:: Directions for this task ::
The required result is a copy of each line below in which "DejaVu" appears.

:: Data excerpts ::

--- START ---

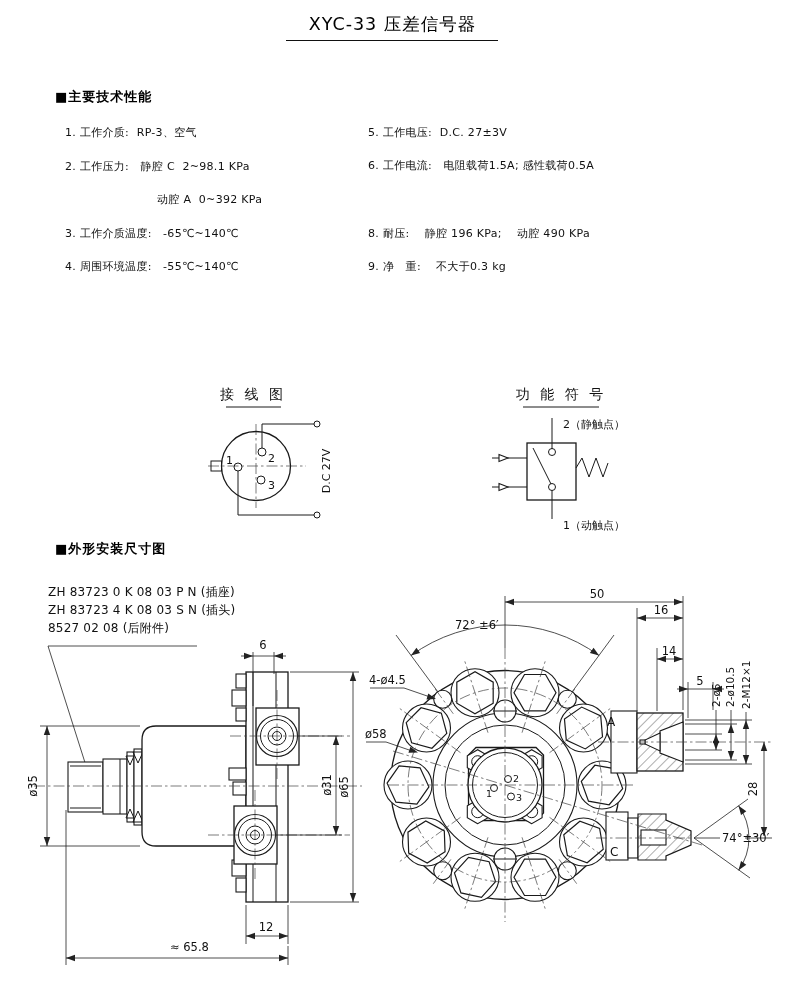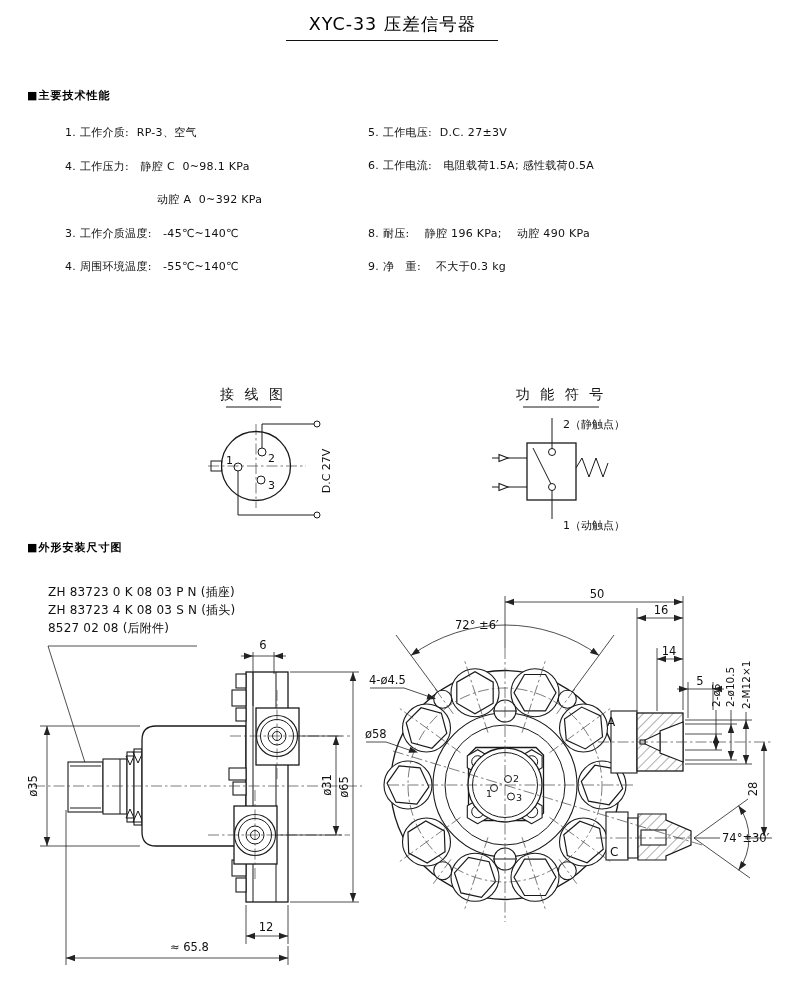--- a/index.html
+++ b/index.html
@@ -1,21 +1,21 @@
 <!DOCTYPE html>
 <html><head>
 <meta charset="utf-8">
 <style>
   html,body{margin:0;padding:0;background:#ffffff;}
   #page{position:relative;width:785px;height:983px;background:#fff;overflow:hidden;
         font-family:"DejaVu Sans",sans-serif;color:#111;}
   .abs{position:absolute;}
   #doc-title{left:0;top:12px;width:785px;text-align:center;font-size:17.5px;letter-spacing:1px;color:#000;}
   #title-underline{left:286px;top:40px;width:212px;height:0;border-top:1.6px solid #111;}
-  .sec-header{font-size:11px;font-weight:bold;color:#000;letter-spacing:1px;}
+  .sec-header{font-size:13px;font-weight:bold;color:#000;letter-spacing:1px;margin-left:28px;}
   .spec{font-size:11px;white-space:pre;letter-spacing:0.3px;line-height:1;}
   .callout{font-size:12px;white-space:pre;letter-spacing:0.2px;line-height:1;}
   svg{position:absolute;overflow:visible;font-family:"DejaVu Sans",sans-serif;}
   svg text{fill:#111;}
   .o{stroke:#1a1a1a;fill:none;stroke-width:1.3;}
   .o2{stroke:#1a1a1a;fill:none;stroke-width:1;}
   .ow{stroke:#1a1a1a;fill:#fff;stroke-width:1.3;}
   .ow2{stroke:#1a1a1a;fill:#fff;stroke-width:1.1;}
   .dim{stroke:#222;fill:none;stroke-width:0.8;}
   .cl{stroke:#444;fill:none;stroke-width:0.7;stroke-dasharray:11 3 2.5 3;}
@@ -37,23 +37,23 @@
         <line x1="0" y1="0" x2="0" y2="7" stroke="#333" stroke-width="0.8"></line>
       </pattern>
     </defs>
   </svg>
 
   <div class="abs" id="doc-title">XYC-33 压差信号器</div>
   <div class="abs" id="title-underline"></div>
 
   <div class="abs sec-header" style="left:27px;top:88px">■主要技术性能</div>
   <div class="abs spec" style="left:65px;top:127px">1. 工作介质:  RP-3、空气</div>
-  <div class="abs spec" style="left:65px;top:161px">4. 工作压力:   静腔 C  0~98.1 KPa</div>
+  <div class="abs spec" style="left:65px;top:161px">2. 工作压力:   静腔 C  2~98.1 KPa</div>
   <div class="abs spec" style="left:157px;top:194px">动腔 A  0~392 KPa</div>
-  <div class="abs spec" style="left:65px;top:228px">3. 工作介质温度:   -45℃~140℃</div>
+  <div class="abs spec" style="left:65px;top:228px">3. 工作介质温度:   -65℃~140℃</div>
   <div class="abs spec" style="left:65px;top:261px">4. 周围环境温度:   -55℃~140℃</div>
   <div class="abs spec" style="left:368px;top:127px">5. 工作电压:  D.C. 27±3V</div>
   <div class="abs spec" style="left:368px;top:160px">6. 工作电流:   电阻载荷1.5A; 感性载荷0.5A</div>
   <div class="abs spec" style="left:368px;top:228px">8. 耐压:    静腔 196 KPa;    动腔 490 KPa</div>
   <div class="abs spec" style="left:368px;top:261px">9. 净   重:    不大于0.3 kg</div>
 
   <svg style="left:180px;top:370px" width="185" height="170" viewBox="180 370 185 170">
     <text x="253" y="399" text-anchor="middle" font-size="14" letter-spacing="3">接 线 图</text>
     <line class="o2" x1="226" y1="407" x2="281" y2="407"></line>
     <line class="cl" x1="256" y1="424" x2="256" y2="508"></line>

--- END ---

:: Solution to this problem ::
         font-family:"DejaVu Sans",sans-serif;color:#111;}
   svg{position:absolute;overflow:visible;font-family:"DejaVu Sans",sans-serif;}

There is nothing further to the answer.